(Problem requirements) Produce an exact copy of the lines below, starting at the first and ending with the line containing "font-size:40px; line-height:37px; color:#9e2b38;".

(Data to examine)

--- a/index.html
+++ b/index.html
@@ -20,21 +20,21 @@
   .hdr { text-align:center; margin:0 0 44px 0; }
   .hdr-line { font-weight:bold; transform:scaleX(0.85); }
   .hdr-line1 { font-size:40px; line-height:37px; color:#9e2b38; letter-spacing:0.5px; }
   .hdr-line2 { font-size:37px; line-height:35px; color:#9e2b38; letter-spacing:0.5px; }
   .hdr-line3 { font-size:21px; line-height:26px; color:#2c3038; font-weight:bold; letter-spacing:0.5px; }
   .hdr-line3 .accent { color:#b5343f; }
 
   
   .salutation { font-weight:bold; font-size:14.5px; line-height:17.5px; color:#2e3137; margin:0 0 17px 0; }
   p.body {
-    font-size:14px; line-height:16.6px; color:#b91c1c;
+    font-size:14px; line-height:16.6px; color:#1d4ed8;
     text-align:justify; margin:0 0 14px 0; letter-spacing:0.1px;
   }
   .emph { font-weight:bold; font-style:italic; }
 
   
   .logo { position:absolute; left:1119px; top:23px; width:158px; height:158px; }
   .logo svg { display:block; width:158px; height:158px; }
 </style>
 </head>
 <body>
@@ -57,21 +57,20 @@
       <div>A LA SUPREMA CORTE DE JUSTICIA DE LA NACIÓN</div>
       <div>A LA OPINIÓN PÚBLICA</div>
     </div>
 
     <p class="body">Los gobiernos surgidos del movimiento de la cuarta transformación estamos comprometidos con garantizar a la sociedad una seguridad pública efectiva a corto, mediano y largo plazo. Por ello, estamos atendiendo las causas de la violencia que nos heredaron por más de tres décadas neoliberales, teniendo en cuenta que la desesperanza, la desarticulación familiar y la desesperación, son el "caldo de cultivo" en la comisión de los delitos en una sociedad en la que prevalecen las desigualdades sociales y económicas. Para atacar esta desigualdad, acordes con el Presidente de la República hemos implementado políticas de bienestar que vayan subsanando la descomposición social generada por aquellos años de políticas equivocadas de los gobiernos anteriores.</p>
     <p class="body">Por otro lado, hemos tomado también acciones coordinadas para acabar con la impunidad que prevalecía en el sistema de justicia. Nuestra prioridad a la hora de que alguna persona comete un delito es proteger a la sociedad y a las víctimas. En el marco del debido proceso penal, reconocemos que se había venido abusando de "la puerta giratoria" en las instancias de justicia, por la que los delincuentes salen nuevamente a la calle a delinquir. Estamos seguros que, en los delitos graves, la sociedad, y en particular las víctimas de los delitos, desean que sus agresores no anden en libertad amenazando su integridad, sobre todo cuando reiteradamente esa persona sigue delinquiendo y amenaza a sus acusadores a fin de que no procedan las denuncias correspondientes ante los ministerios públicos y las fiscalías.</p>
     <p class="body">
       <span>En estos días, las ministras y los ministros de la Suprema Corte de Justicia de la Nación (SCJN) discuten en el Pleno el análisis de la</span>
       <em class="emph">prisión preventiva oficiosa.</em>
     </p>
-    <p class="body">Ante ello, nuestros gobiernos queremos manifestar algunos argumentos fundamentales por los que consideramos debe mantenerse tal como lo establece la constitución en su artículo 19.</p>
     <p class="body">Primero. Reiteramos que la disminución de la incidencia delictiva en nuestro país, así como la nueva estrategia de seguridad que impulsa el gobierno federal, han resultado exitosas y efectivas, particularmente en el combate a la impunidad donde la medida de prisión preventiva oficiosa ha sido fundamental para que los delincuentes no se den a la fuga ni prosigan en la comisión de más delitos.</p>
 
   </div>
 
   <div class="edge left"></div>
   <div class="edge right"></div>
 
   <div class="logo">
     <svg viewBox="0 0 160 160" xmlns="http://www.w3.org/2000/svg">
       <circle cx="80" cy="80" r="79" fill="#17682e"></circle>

(End Data to examine)

(Response to this exercise)
--- a/index.html
+++ b/index.html
@@ -20,21 +20,21 @@
   .hdr { text-align:center; margin:0 0 44px 0; }
   .hdr-line { font-weight:bold; transform:scaleX(0.85); }
   .hdr-line1 { font-size:40px; line-height:37px; color:#9e2b38; letter-spacing:0.5px; }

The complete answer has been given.